Reproductive-age women experience a menstrual cycle roughly every month. This cyclical process is connected to all the other systems that keep our bodies running and support our capacity for reproduction. The menstrual cycle is sensitive to the other changes that occur in our lives—environmental, emotional, or other.

Visualizing Influence: The Impact of Hormones During the Menstrual Cycle.

Many bodily changes occur throughout the menstrual cycle. The main hormones responsible for these changes are the female sex hormones oestrogen and progesterone. Testosterone—although considered a male sex hormone—also plays a role as all people produce it to some extent. Although unexpected irregularities can be a signal that something is amiss, not everyone is blessed with a consistent menstrual cycle.

Hormones and your energy level

The menstrual cycle is divided into three main stages: follicular, ovulatory, and luteal.
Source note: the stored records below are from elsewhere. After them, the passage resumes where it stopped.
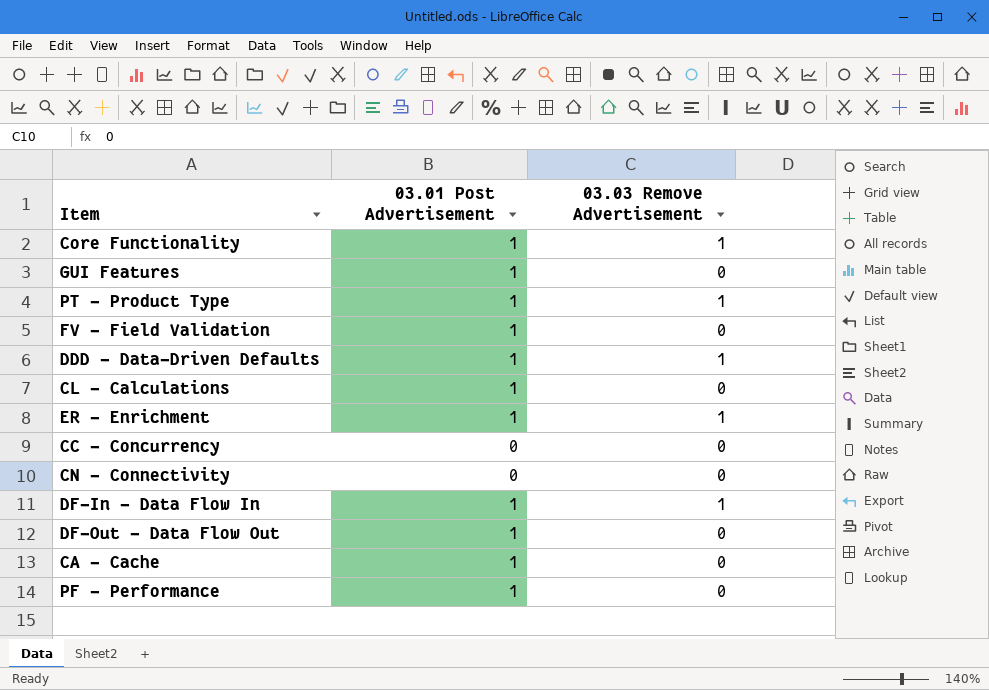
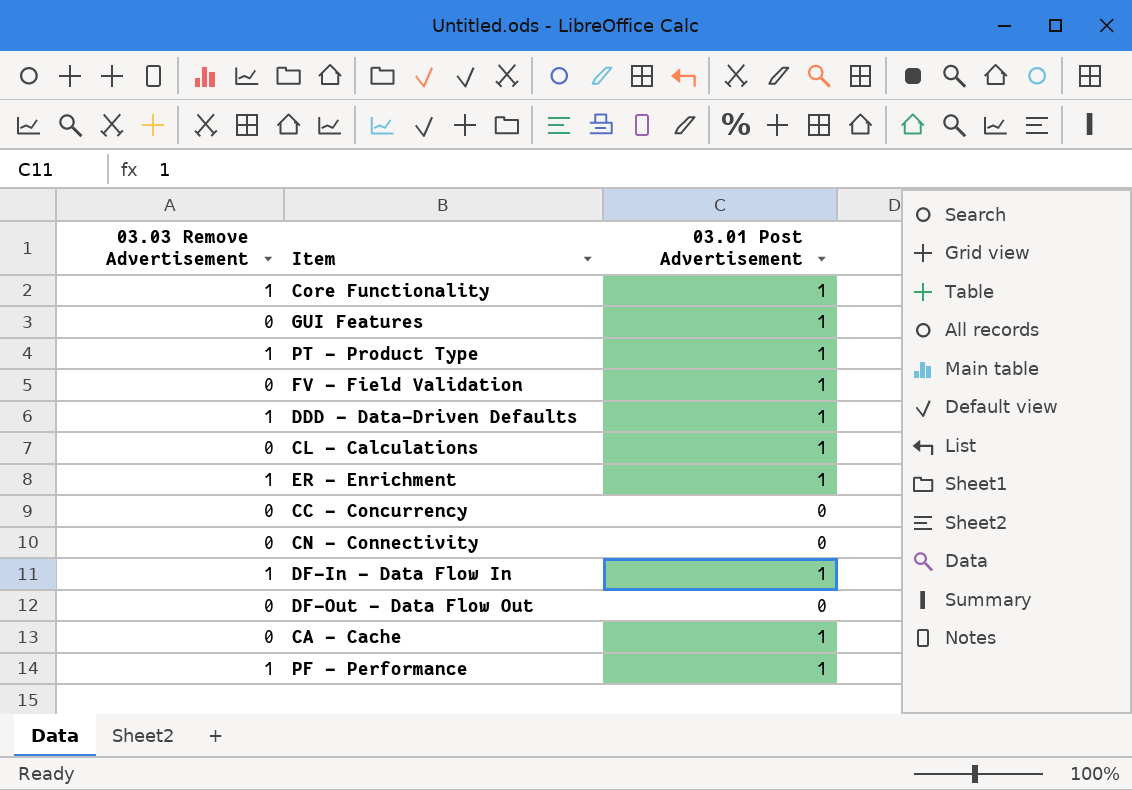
column 03.03 Remove Advertisement | position: 3 -> 1
DF-Out - Data Flow Out | 03.01 Post Advertisement: 1 -> 0
PF - Performance | 03.03 Remove Advertisement: 0 -> 1

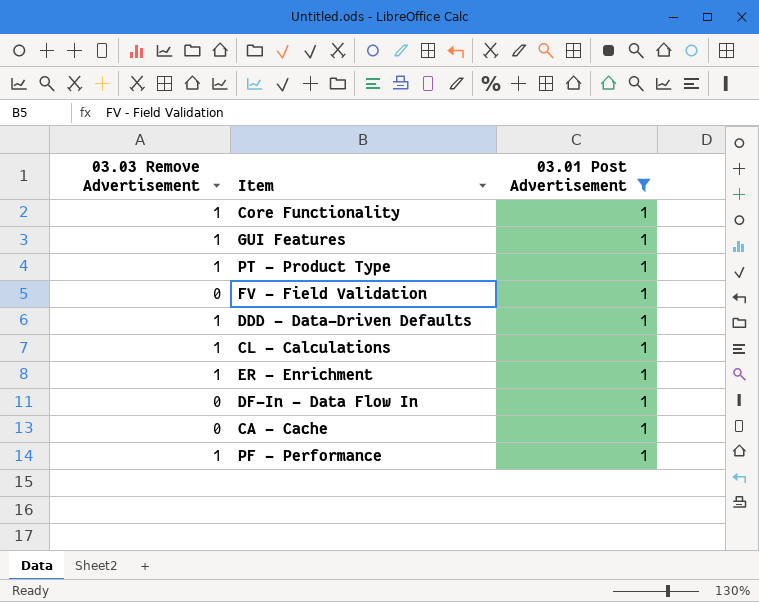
filter: none -> 03.01 Post Advertisement = 1
GUI Features | 03.03 Remove Advertisement: 0 -> 1
CL - Calculations | 03.03 Remove Advertisement: 0 -> 1
DF-In - Data Flow In | 03.03 Remove Advertisement: 1 -> 0

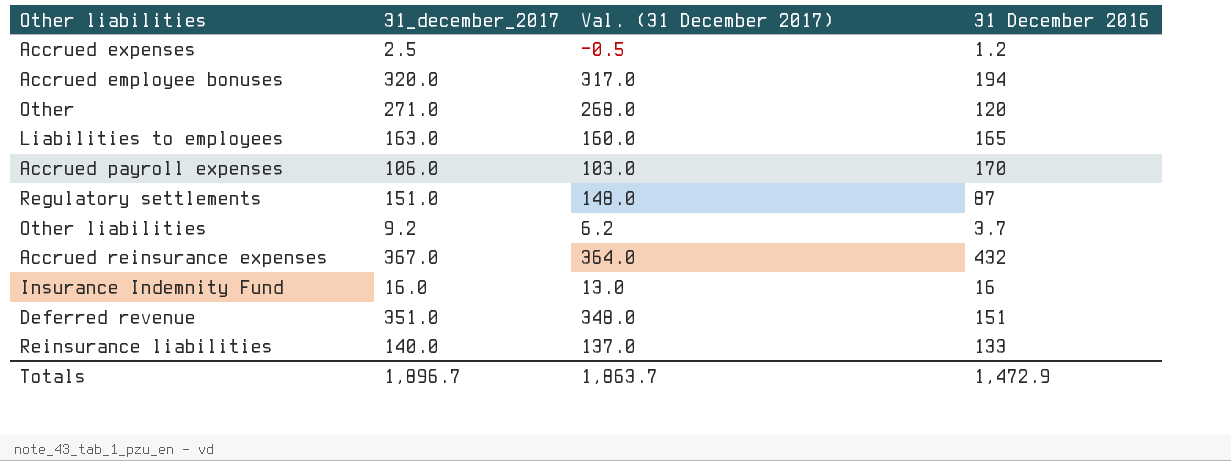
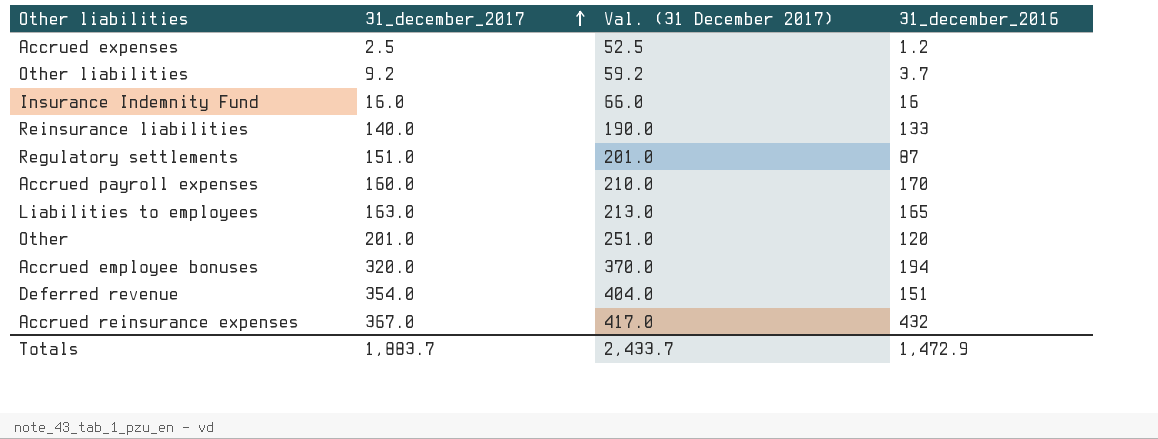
row order: none -> 31_december_2017 ascending
column Val. (31 December 2017) | formula: [31_december_2017] - 3 -> [31_december_2017] + 50
column name: 31 December 2016 -> 31_december_2016
Accrued payroll expenses | 31_december_2017: 106.0 -> 160.0
Other | 31_december_2017: 271.0 -> 201.0
Deferred revenue | 31_december_2017: 351.0 -> 354.0
Totals | 31_december_2017: 1,896.7 -> 1,883.7
Totals | Val. (31 December 2017): 1,863.7 -> 2,433.7

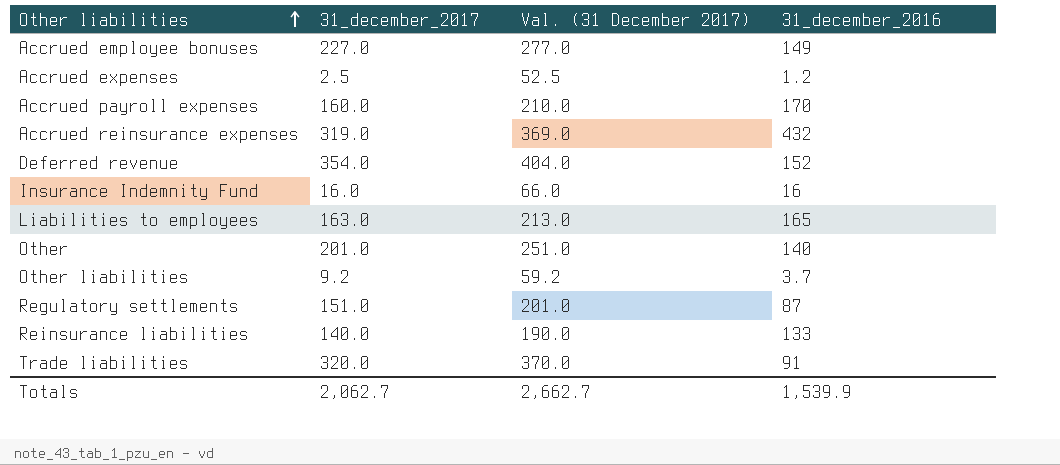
row order: 31_december_2017 ascending -> Other liabilities ascending
Accrued employee bonuses | 31_december_2017: 320.0 -> 227.0
Accrued employee bonuses | Val. (31 December 2017): 370.0 -> 277.0
Accrued employee bonuses | 31_december_2016: 194 -> 149
Accrued reinsurance expenses | 31_december_2017: 367.0 -> 319.0
Accrued reinsurance expenses | Val. (31 December 2017): 417.0 -> 369.0
Deferred revenue | 31_december_2016: 151 -> 152
Other | 31_december_2016: 120 -> 140
row Trade liabilities: none -> 320.0 | 370.0 | 91
Totals | 31_december_2017: 1,883.7 -> 2,062.7
Totals | Val. (31 December 2017): 2,433.7 -> 2,662.7
Totals | 31_december_2016: 1,472.9 -> 1,539.9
The highs and lows of our oestrogen and progesterone levels dictate how we experience the changes throughout the various stages of the cycle. It can seem like there is no sense to the depletion or increase of energy that you may be experiencing; however, energy fluctuations are a perfectly normal part of the hormonal dance happening inside your body.

Keep in mind that different bodies react to these stages differently, and we can only give a generalised overview. If your experiences differ, that doesn’t necessarily mean there is a problem.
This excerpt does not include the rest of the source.